Communicating with Referees

While some may think the ability to communicate with referees is unimportant it says a lot about a player. A scout will being to ask questions if they see that a player has an inability to communicate with referees. Referees are some of the hardest people to communicate with due to the nature of their job, however, it is possible and will lead to a more enjoyable game. Any referee worth their weight should be willing to communicate, and anyone that doesn’t shouldn’t be refereeing, provided you are calm and not abusive. Here are some timps and tricks on how to communicate with a referee, many of these tips apply in everyday life:

The Approach
When approaching a referee, do not charge towards them, skating fast puts the referee’s mind into a defensive state, he may (and probably interpret this subconsciously as aggression or an aggressive move). Proceed calmly, not yelling, or making drastic/offensive movements. Next when talking to a referee keep your hands down. Again bringing your hands up is another sign of aggression. Flailing arms isn’t going to do anything for your case, nor is it going to leave a good impression with the referee.

The Introduction
Much of the introduction is going to be appearance, the referee is going to judge whether he is going to talk to you based on how he perceives you. You appear to be angry or enraged he is not going to engage in conversation, which is probably better for both parties because it is going to end up in penalties or animosity. If you want to talk to the referee, and your coach or some of you players are acting like idiots tell the referee that you see that what your coach/players are doing is wrong. Acknowledge that there is a problem with these players, and inform the referee that all you want to do is talk. If a referee knows that you are reasonable and can see that your players/coach are not acting reasonably he will talk to you.  Remember that in any disagreement cooler and calmer heads will always prevail.

The Talk
If the referees decides he is willing to talk to you, he will usually give you the floor. Now that he has decided to talk to you this means he believes that you are a reasonable person, and feels that you’re acting in the best intentions. Don’t ruin it by making a comment like “you know there are two teams out here”, “you suck”, “open your eyes”, and so on. As your question, try and keep the question short and non-confrontational. Remember the referee has the right to terminate this discussion at anytime. Remain non-confrontational.

Tips for The Talk

  • Remain calm, even if the referee doesn’t they are human and get get angry.
  • Use humor, make sure it isn’t going to offend anyone, but every referee doesn’t mind a good laugh
  • Listen, don’t interject, if the referee interjects let him, then continue.
  • Be logical
  • Be empathetic to the referee’s position. He may miss calls, and he certainly isn’t perfect, but don’t tell him that.
  • Do not curse, swearing can give the referee the impression that you are becoming aggressive.
  • Do not raise your voice, although you may want to make yourself heard the rest of the rink doesn’t need to hear, and frankly you are going to be making the referee look bad and he isn’t going to take kindly to that.
  • If dealing with a younger official, DO NOT talk down to them, some of them get incredibly offended as they are qualified, many of them do higher level hockey and don’t like hearing from some minor hockey coach how they don’t know what they are doing.
  • Look into the referees eyes, and step down from a top the bench so that you can speak to him face-to-face.
  • Do not try and make a circus of the conversation drawing parents standing behind the bench in.
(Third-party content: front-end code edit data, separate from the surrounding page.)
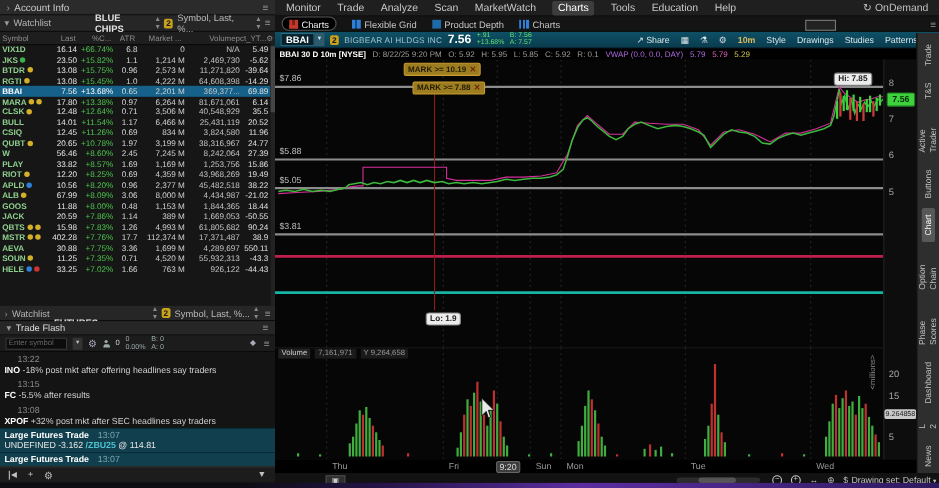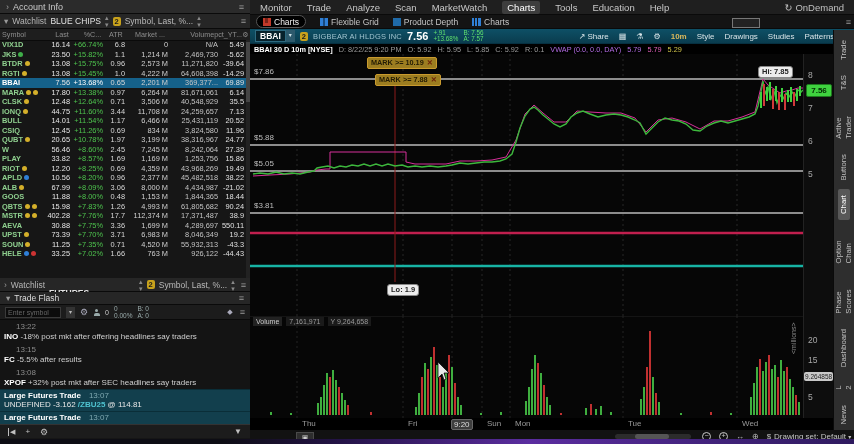"BLUE CHIPS" span { font-weight: normal -> bold; margin-left: none -> 36px }
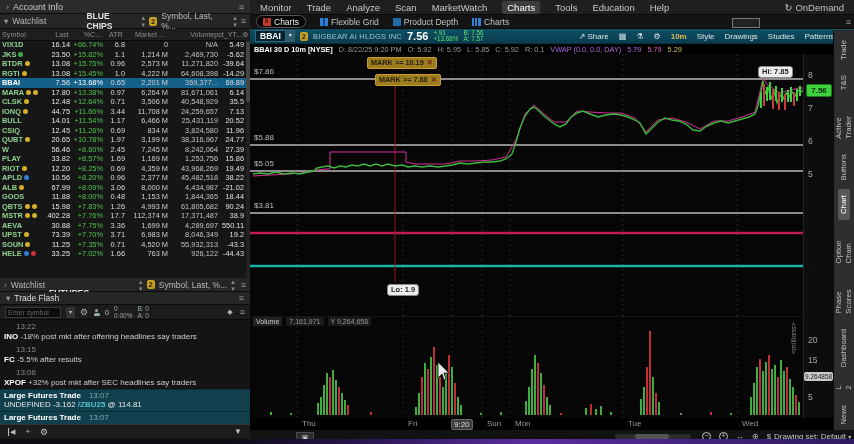"IONQ" div.wlr { html: <div> <span> <span>IONQ</span> <span></span> </span> <span>44.75</span> <span>+11.60%</span> <span>3.44</span> <span>11,708 M</span> <span>24,259,657</span> <span>7.13</span> </div> -> none }
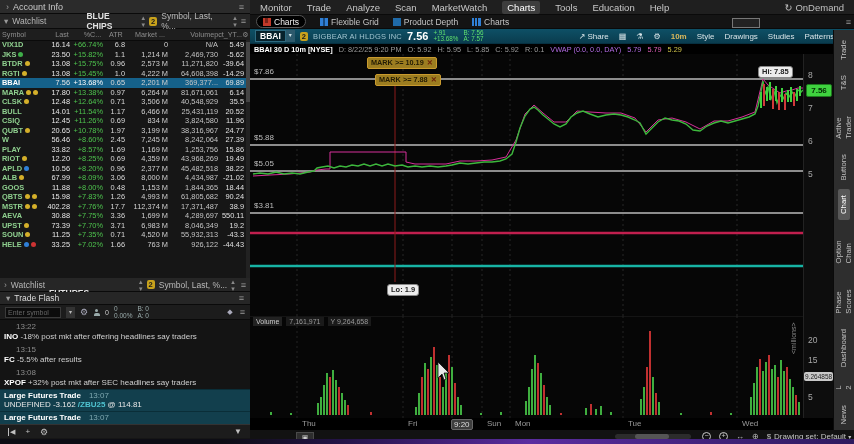"JACK" div.wlr { html: none -> <div> <span> <span>JACK</span> </span> <span>20.59</span> <span>+7.86%</span> <span>1.14</span> <span>389 M</span> <span>1,669,053</span> <span>-50.55</span> </div> }
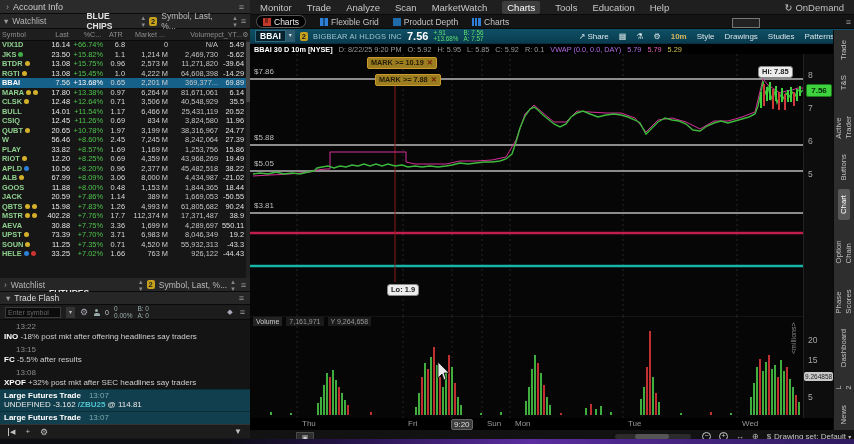"UPST" div.wlr { html: <div> <span> <span>UPST</span> <span></span> </span> <span>73.39</span> <span>+7.70%</span> <span>3.71</span> <span>6,983 M</span> <span>8,046,349</span> <span>19.2</span> </div> -> none }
It will not help your case with the referee.

The Conclusion
Always end the conversation with “thanks ref”, or “OK I understand”. It may have been the most useless conversation and the referee may have been the biggest dick going but make him think it was productive.

Do’s and Don’t’s

  • Be mindful of delay of game penalties, as a player coming off the bench isn’t permitted to talk to the referee.
  • Don’t ask to talk to the referee after every whistle, they are goign to end up saying no.
  • Don’t think you are right, because most times coaches are wrong, referees spend a lot of time studying the rulebook, you certainly don’t want to burn a bridge with a referee on account of argueing a rule book situation when he is right.
  • Remember the referee is always right, even when the rulebook said he is wrong. Telling him he is wrong or being condesending about it isn’t going to do anything.
  • If the referee is unapproachable, talk to a linesman or his partner and see if you can tell him all you want to do is talk. If the referee is being unreasonable his linesman will tell him. Plus a linesman is the referees peers, and if the linesman agrees that the referee is being unreasonable he will help you.
  • If the referee says there is not going to be any discussion don’t try and make one, if he says next whistle he will talk next whistle, if he says end of the period he will talk at the end of the period. Don’t force yourself on the referee, he isn’t going to be receptive.
  • Don’t burn a bridge when you don’t have to, if you can build rapport with a linesman do it. A linesman holds a lot more power than most believe. The referees usually listens to a linesman who says the team has a problem and this team is usually pretty good.

I hope that this helps, remember referees aren’t robots, they are human, put yourself in their shoes and think how you would react.